VerfasserIn Ruben Van De Kerchove, Rudi Goossens
Konferenz EGU General Assembly 2010
Medientyp Artikel
Sprache Englisch
Digitales Dokument PDF
Erschienen In: GRA - Volume 12 (2010)
Datensatznummer 250032219
 
Zusammenfassung
The Russian Altay Mountains are a challenging area for large scale permafrost modeling. The lack of meteo-data, strong temperature-inversions, rapid changing snow cover patterns and complicated landcover demand an in-depth approach.
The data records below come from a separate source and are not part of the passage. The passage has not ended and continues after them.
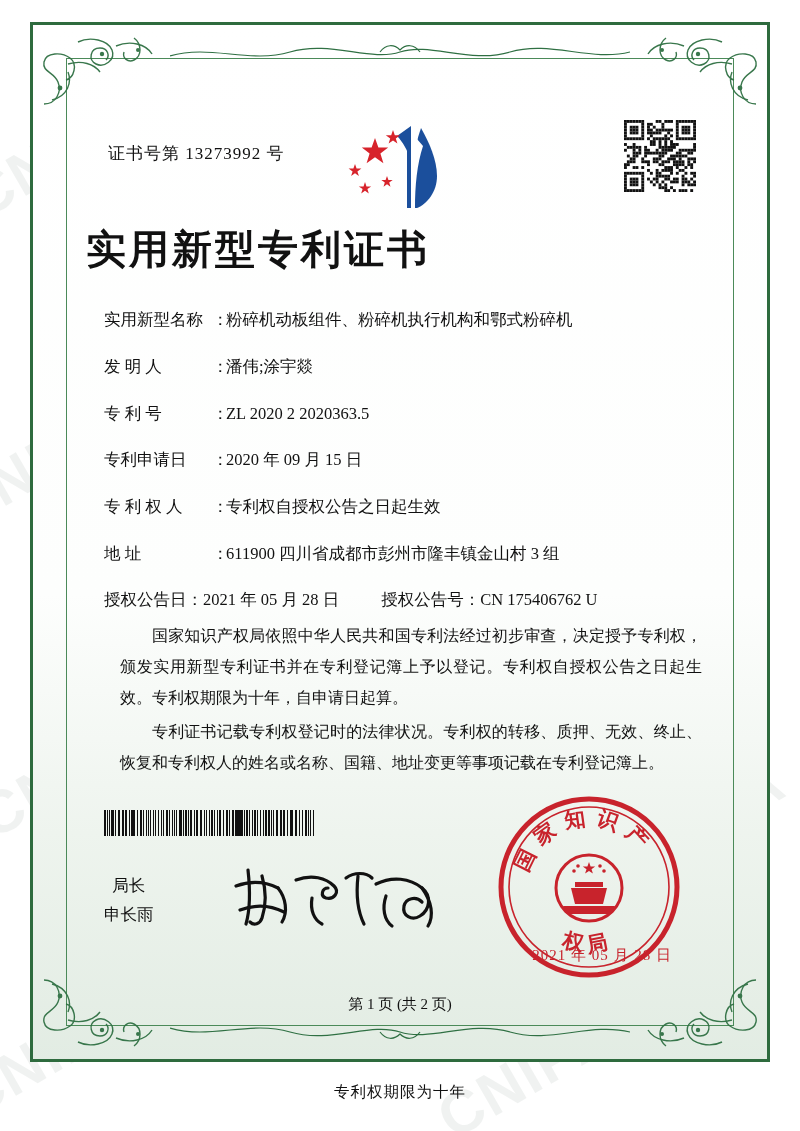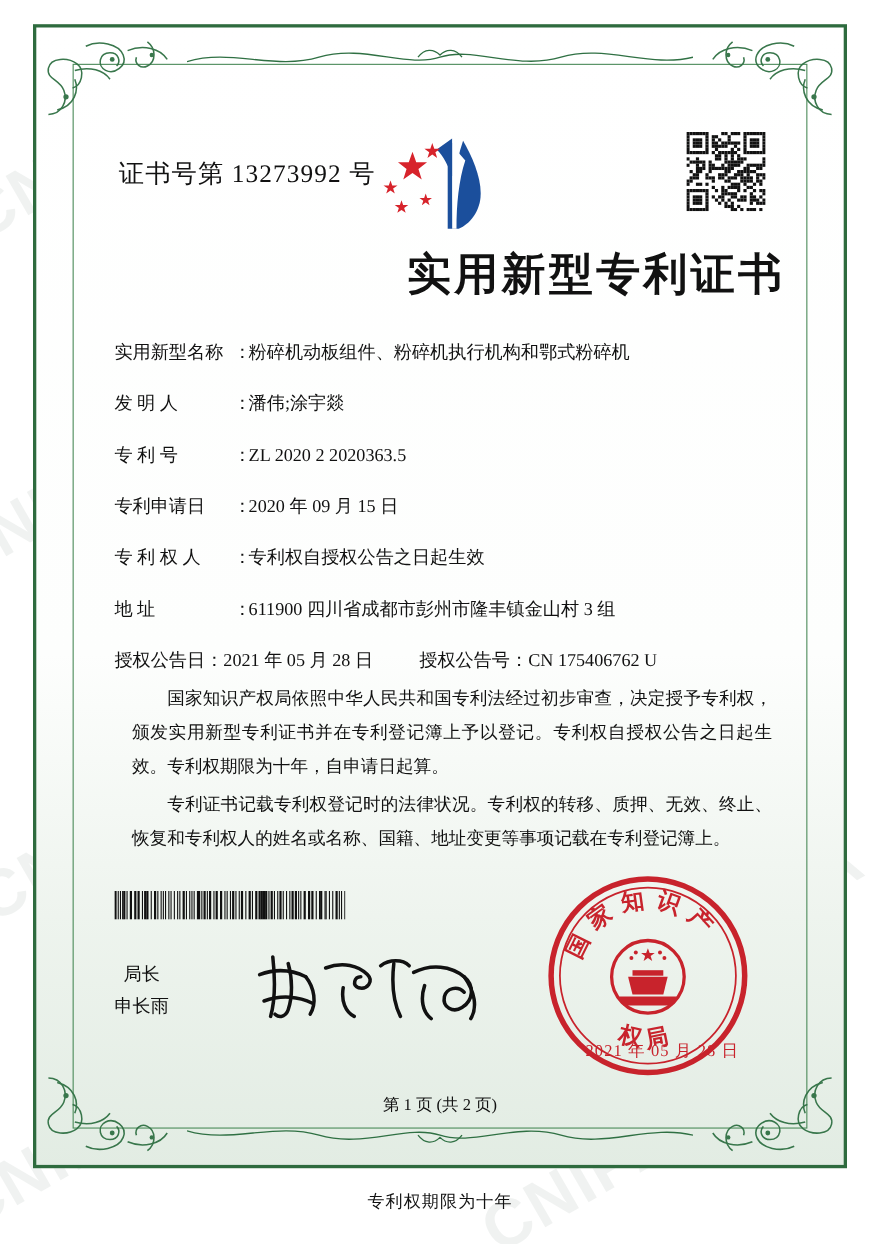--- a/index.html
+++ b/index.html
@@ -95,7 +95,7 @@
     position: absolute;
     left: 22px;
     top: 62px;
-    font-size: 23px;
+    font-size: 17px;
     color: #111;
     letter-spacing: 1px;
   }

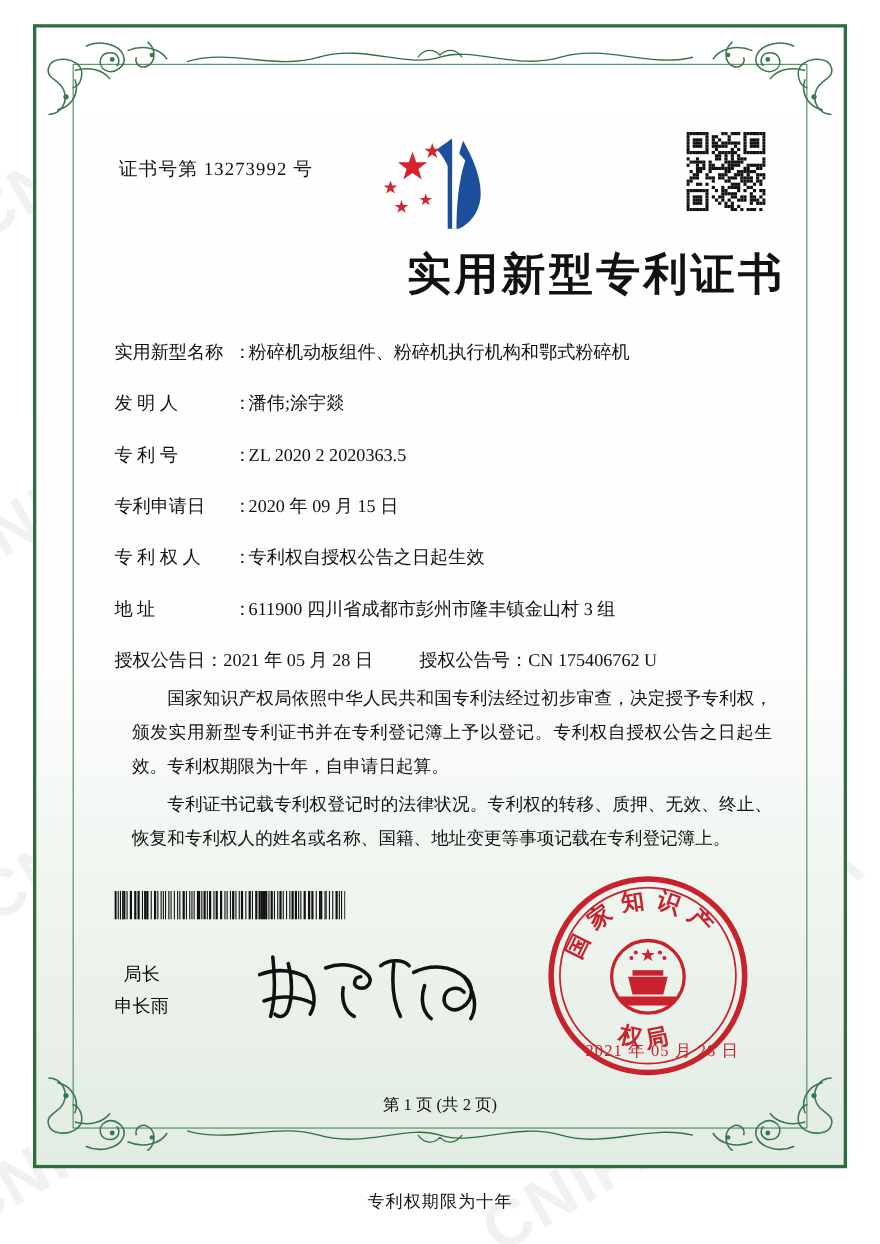--- a/index.html
+++ b/index.html
@@ -123,7 +123,7 @@
     position: absolute;
     left: 0; right: 0;
     top: 142px;
-    text-align: right;
+    text-align: left;
     font-family: "DejaVu Serif", serif;
     font-size: 40px;
     font-weight: bold;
As a solution, time and spatially covering MODIS land surface temperature (LST) might be used as a proxy replacing the interpolated air and ground surface temperatures (GST). Recent studies show the potential of this method on large continental areas (e.g. Canadian Arctic, Siberia), by using sinusoidal fits to eliminate the data-gaps both spatially as temporally out of the time-series. These studies use isotherms and analytical solutions for freezing and thawing to model permafrost distribution. However to use the LST-values as an upper boundary condition at heterogeneous mountain ranges as the Russian Altay, further research needs to be conducted. In detail the relation between this parameter and surface temperatures beneath areas covered with snow and vegetation requires more attention. In addition the effect of sub-pixel variability and topographic influence needs to be considered as the LST pixels come at 1km resolution. This study tries to answer these questions by showing results of 96 surface temperature time-series recorded in and around the valley of Dzhazator and on the Tarkhata plain (Kosh Agatch District) from July 2008 until July 2009, areas both characterized by discontinuous permafrost, together with spatial dynamics in LST, GST, snow cover and NDVI. iButtons and Onset dataloggers were installed in order to cover surface temperatures beneath a broad range of landcovers, different topographical positions and in grids to measure the sub-grid variability. LST time-series were interpolated by using the relationship with air temperatures. This enables to incorporate high frequency temperature variations in GST modeling. Correlations both for the summer as the winter season are presented between LST, GST, snow cover and NDVI (Normal Difference Vegetation Index) time-series. Sub-grid variability is examined by a combination of SPOT landcover classification (20m resolution), ASTER DEM (30m resolution) and multiple temperature observations in one MODIS pixel. Results show the potential of this method to model surface temperatures, and in a next step, permafrost, in areas without any other temperature observations, solely on satellite observations.